The visible impact of the conflict—overwhelming in size—isn’t the only destruction that the people who have now returned to Mosul wake up to every day. The city is rebuilding in another sense as well: psychologically. According to the International Organization of Migration (IOM), as of February 2019, 4,211,982 million displaced Iraqis had returned to their homes. Slightly more than 1.6 million of them have made their way back to Nineveh.

During a crisis, pre-existing psychological problems often worsen and the number of people suffering from mental health conditions increases. Depression, anxiety and stress remain the most prevalent diagnoses in the regions of Iraq where International Medical Corps operates. Severely limited access to mental health services, coupled with an increase in the psychological needs of the population following the devastating war, has sadly paved the way for a silent—but very real—mental health crisis in the country.

To rebuild Mosul—and respond to the invisible wounds that the Islamic State’s brutal rule left in its wake—International Medical Corps provides mental health and psychosocial (MHPSS) assistance in the city, comprising comprehensive case management services, psychosocial support, psychiatric treatment and referrals for other needed services.

Providing MHPSS services is central to International Medical Corps’ assistance in Mosul. It’s also crucial to re-establish a functioning public health system in Iraq to build long-term recovery. This is why our team in Iraq focus on more than providing comprehensive MHPSS services; they also support Iraqi health institutions through training. The team is conducting training on the management of mild and moderate psychological distress for primary health center staff, and building referral systems for people with advanced mental health needs. This dual approach provides treatment while equipping Mosul’s communities with the skills they need to rebuild long after International Medical Corps departs.

To raise awareness about our MHPSS services, the International Medical Corps team in Mosul carried out a series of home visits in Al-Nahrwan—an area in west Mosul—in July 2018. During one of the visits, they met a young man whom we’ll call Omar who suffered from severe anxiety. Born in 1998, Omar was just 16 years old when Mosul fell into the hands of the Islamic State in 2014.

Ahmad Mwafaq Ali—a case manager on the MHPSS team—assessed Omar and referred him to International Medical Corps’ psychiatrist, Dr. Ahmad Abdulqader Suliman, who established a treatment plan for him.

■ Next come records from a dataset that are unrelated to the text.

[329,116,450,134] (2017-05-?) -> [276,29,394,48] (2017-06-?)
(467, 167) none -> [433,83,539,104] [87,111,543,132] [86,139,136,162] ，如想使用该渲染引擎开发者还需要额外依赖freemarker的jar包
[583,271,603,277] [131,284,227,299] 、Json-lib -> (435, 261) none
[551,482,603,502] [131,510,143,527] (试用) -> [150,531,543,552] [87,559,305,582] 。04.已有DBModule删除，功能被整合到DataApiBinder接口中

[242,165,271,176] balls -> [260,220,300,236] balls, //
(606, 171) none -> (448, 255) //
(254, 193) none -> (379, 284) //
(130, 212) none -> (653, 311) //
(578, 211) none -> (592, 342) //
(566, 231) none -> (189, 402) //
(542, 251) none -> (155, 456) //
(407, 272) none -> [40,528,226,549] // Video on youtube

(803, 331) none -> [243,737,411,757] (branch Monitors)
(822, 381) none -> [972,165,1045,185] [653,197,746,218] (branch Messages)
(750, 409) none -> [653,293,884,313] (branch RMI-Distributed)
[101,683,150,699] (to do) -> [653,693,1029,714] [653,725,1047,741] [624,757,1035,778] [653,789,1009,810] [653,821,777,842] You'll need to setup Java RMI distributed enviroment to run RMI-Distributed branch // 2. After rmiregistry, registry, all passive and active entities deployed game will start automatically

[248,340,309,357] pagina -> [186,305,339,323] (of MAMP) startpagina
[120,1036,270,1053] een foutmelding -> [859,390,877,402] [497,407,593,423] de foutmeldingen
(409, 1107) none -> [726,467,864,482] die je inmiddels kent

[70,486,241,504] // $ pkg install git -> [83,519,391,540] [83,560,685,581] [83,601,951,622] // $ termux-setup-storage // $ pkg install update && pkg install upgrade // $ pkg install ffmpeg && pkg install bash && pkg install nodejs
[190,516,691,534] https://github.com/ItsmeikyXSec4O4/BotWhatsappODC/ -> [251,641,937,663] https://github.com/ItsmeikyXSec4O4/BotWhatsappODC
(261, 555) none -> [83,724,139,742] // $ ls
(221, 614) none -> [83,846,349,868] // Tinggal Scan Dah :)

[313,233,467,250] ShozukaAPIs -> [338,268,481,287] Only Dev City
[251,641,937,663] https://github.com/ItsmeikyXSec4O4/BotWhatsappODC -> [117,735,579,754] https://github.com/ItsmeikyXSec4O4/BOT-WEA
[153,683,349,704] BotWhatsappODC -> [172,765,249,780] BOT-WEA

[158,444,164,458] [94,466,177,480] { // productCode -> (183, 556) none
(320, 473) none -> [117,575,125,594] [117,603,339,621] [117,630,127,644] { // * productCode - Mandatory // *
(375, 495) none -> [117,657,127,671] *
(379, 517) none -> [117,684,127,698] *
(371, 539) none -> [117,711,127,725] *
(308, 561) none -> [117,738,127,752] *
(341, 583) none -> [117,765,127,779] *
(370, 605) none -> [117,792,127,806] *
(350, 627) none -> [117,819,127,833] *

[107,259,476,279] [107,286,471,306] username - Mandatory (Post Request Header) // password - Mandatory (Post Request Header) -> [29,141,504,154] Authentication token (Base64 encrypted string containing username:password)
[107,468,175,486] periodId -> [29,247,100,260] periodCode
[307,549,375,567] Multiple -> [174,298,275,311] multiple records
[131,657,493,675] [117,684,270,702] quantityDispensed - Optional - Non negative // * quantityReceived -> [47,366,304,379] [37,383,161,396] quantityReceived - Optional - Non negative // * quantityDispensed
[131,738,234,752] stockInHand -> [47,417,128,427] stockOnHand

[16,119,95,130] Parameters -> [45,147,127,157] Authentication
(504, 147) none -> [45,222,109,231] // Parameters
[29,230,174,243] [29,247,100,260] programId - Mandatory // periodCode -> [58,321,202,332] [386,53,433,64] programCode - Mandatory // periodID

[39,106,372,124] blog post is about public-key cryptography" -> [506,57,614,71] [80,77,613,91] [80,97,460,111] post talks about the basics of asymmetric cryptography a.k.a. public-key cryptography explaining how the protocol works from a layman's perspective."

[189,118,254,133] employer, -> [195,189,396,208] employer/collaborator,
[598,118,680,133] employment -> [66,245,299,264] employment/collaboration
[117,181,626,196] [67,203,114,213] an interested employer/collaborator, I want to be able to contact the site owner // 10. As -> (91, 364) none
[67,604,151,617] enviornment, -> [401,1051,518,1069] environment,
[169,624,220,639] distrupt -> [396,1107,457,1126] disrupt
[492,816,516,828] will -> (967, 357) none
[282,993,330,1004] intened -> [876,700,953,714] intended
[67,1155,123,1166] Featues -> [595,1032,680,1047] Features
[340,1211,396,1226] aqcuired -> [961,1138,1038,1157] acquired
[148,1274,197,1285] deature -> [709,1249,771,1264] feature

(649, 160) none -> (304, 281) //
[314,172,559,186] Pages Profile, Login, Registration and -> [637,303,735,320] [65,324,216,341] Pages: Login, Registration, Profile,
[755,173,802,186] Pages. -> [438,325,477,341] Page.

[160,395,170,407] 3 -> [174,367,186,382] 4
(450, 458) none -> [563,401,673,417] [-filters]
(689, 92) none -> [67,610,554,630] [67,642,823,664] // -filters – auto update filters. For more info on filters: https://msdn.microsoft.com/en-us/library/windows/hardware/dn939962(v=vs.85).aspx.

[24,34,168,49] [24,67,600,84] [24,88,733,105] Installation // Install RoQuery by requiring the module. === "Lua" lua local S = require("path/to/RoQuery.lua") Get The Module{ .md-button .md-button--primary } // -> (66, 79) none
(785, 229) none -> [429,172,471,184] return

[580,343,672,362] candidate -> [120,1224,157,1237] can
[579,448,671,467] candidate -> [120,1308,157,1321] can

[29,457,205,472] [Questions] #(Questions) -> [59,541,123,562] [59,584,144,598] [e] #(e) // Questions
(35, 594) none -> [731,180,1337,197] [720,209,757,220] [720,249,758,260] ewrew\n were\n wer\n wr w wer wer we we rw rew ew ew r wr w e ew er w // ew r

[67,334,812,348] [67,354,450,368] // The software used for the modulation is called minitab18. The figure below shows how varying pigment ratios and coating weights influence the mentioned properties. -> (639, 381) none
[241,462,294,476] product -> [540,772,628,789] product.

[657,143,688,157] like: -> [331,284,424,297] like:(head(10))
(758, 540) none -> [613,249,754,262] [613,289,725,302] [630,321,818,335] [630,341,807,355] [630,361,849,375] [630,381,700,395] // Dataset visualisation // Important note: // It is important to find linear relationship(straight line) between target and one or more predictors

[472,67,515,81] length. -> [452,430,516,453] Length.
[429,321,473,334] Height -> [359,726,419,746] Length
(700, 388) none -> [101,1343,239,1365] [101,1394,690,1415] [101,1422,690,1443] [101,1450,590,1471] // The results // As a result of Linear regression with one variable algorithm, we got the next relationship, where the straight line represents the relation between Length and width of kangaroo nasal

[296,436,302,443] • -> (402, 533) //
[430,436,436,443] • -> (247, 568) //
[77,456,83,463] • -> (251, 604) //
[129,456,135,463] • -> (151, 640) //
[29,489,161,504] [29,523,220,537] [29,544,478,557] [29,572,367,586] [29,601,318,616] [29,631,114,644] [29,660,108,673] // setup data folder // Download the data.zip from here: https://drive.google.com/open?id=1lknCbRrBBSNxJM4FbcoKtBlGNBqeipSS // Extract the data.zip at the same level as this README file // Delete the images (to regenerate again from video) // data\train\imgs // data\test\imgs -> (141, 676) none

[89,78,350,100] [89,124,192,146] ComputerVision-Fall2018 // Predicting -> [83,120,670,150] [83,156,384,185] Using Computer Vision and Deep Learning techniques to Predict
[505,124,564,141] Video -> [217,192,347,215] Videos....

The treatment included individual sessions between Omar and the case manager at the Rafidain Primary Healthcare Centre. Initially, the sessions focused on building trust between Ahmad and Omar. Another integral part of psychosocial support are exercises to promote empowerment and self-confidence. Through praise and the promotion of positive ideas, the person is made aware of their mental and social abilities, as well as encouraged to break cycles of negative thoughts.

When providing psychosocial support, it is also crucial to integrate the person’s family, relatives and other community members for vital social support. The beneficiary is encouraged to exercise and participate in social events. As such, this integrated treatment diminishes negative thought patterns and reintegrates the person into the community through family and peer support.

After the referral to our psychiatrist, and following 65 days of psychosocial support, Omar started to engage with his community—he even secured a job as a builder. Although Omar has successfully completed his treatment, he remains in contact with International Medical Corps’ MHPSS team, for ongoing support as needed.

International Medical Corps continues to support the Iraqi people as they strive to restore some level of normality to their lives. In a country that suffered from a shortage of mental health services before the tyranny of the Islamic State, the need for mental health assistance is now at an all-time high. This is why International Medical Corps put a high priority on providing MHPSS services, helping people like Omar along the road to recovery.